Обещала. Смешно. Обещания и клятвы, что они значат, если люди всё равно предают? Проклинаю Ромео и его длинный язык, я почти уверена, что он взболтнул лишнего, когда подавал жалобу на Тюльпан и её дружка.
– Что вам надо? – спрашиваю я.
– Пройти на медицинский этаж и побеседовать со мной. Я психолог Академии – возможно, мы виделись на элективах.
Не зря я там не бываю.
– Ты можешь стоять и не двигаться, а можешь вернуться в аудиторию, –объясняет женщина, – но тогда я сочту это отказом от ставшим (с сегодняшнего дня) обязательным осмотром тебя, Карамель. Ты умная девочка, всё понимаешь, а потому пойдёшь со мной.
Дьяволица права.
Огибаю женщину и двигаюсь к лифту.
– Долго вас ждать? – кидаю я.
Женщина заходит следом и жмёт на медицинский этаж. Он находится в самом низу Академии, под Администрацией. Теперь можно бить тревогу? Что я сделала или чего не сделала? Чем заслужила?
Проклинаю Ромео. Неужели он поведал о нашем с ним разговоре? Неужели во всём сознался, дабы умалить собственную вину? Неужели припомнил о моих проблемах со сном?
Нервно отдёргиваю юбку от платья и тут же сожалею о совершённом действии.
– Неужели ты, Карамель Голдман, стремишься привлечь чье-либо внимание?
– У вас шутки такие? – решаю напасть в ответ. – Зачем мне привлекать внимание, если мой отец – один из управленцев Нового Мира и заседает в Палате Социума, а моё лицо показывают по новостям чаще, чем вы получаете свои жалкие отчисления, именуемые зарплатой?
– Может, тебе не хватает внимания с определённой стороны? – настаивает женщина, пропуская оскорбления мимо. Удивительно. –Определённого человека? Я знаю, у тебя есть мальчик.

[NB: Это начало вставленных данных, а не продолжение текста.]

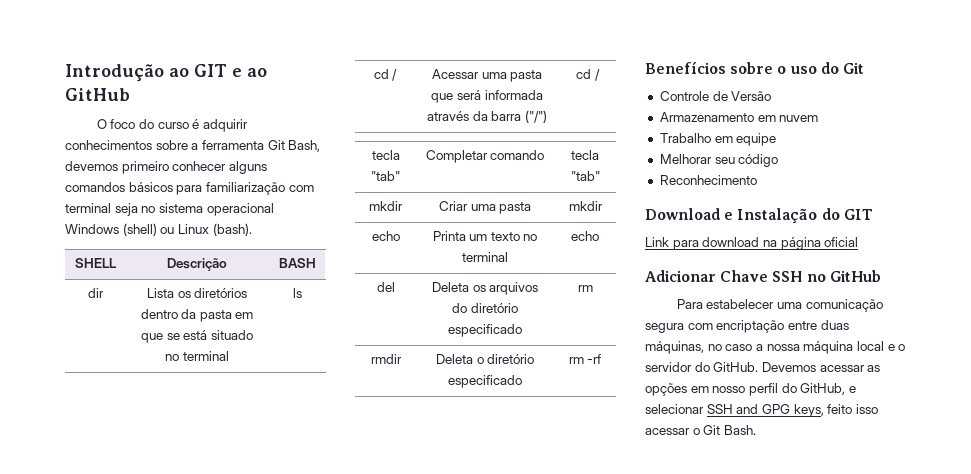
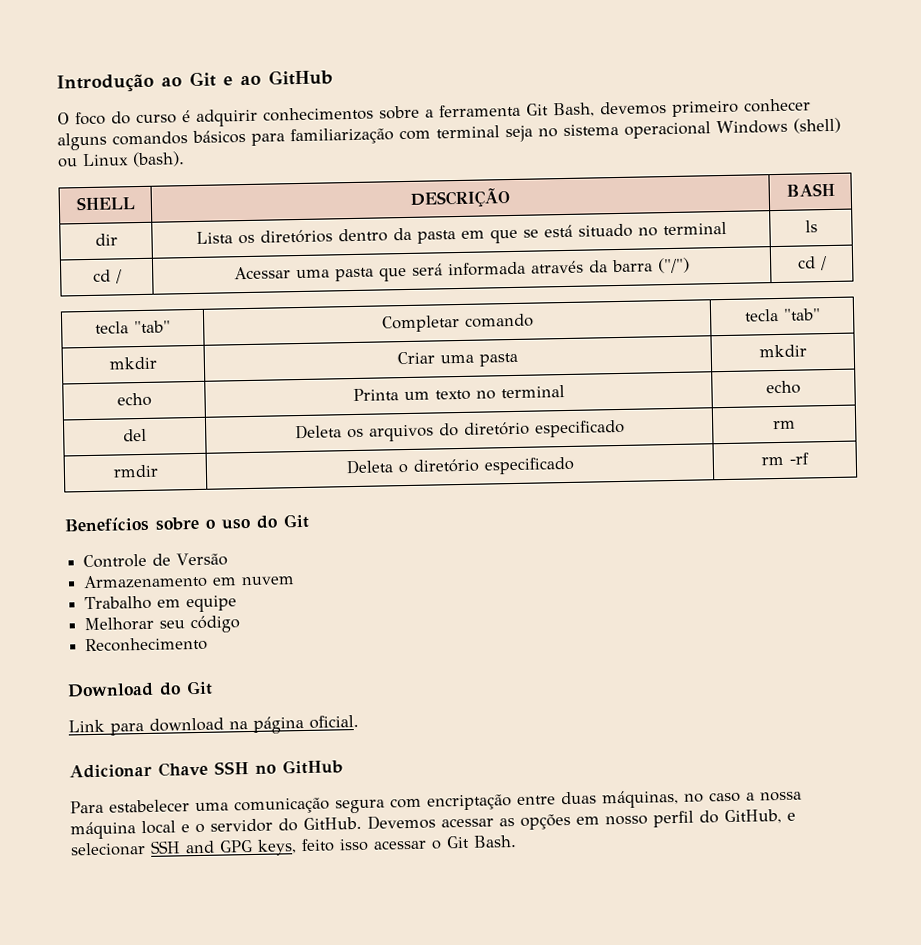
- Introdução ao GIT e ao GitHub
+ Introdução ao Git e ao GitHub
- SHELL | Descrição | BASH
+ SHELL | DESCRIÇÃO | BASH
- Download e Instalação do GIT
+ Download do Git
- Link para download na página oficial
+ Link para download na página oficial.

– Не мальчик, – перебиваю я. – Партнёр. Это слово – «партнёр». Если вы в самом деле специалист – используйте официальную терминологию.
– Ты, кажется, привыкла всё держать под контролем.
Лифт предательски долго едет. В самый низ Академии. Уверена, там нет окон.
– Если вы нет – сочувствую. Новый Мир не приемлет слабаков.
И я пожимаю плечами.
– Смотря что ты считаешь слабостью.
– Я? Моё мнение не важно – важно мнение государства. Верно? Не отвечайте. Верно. Новый Мир определяет, Новый Мир решает – мы, заботясь о его сохранности и уважая его ценности, следуем. Верно? Не отвечайте.
– Верно, – эхом гудит женщина. Лифт останавливается. – Проходи, Карамель.
– Моему отцу известно, что я здесь?
– Ты самостоятельная личность, Карамель, ты индивидуальность. К чему вопрос? Для чего разрешение отца, если есть официальное постановление?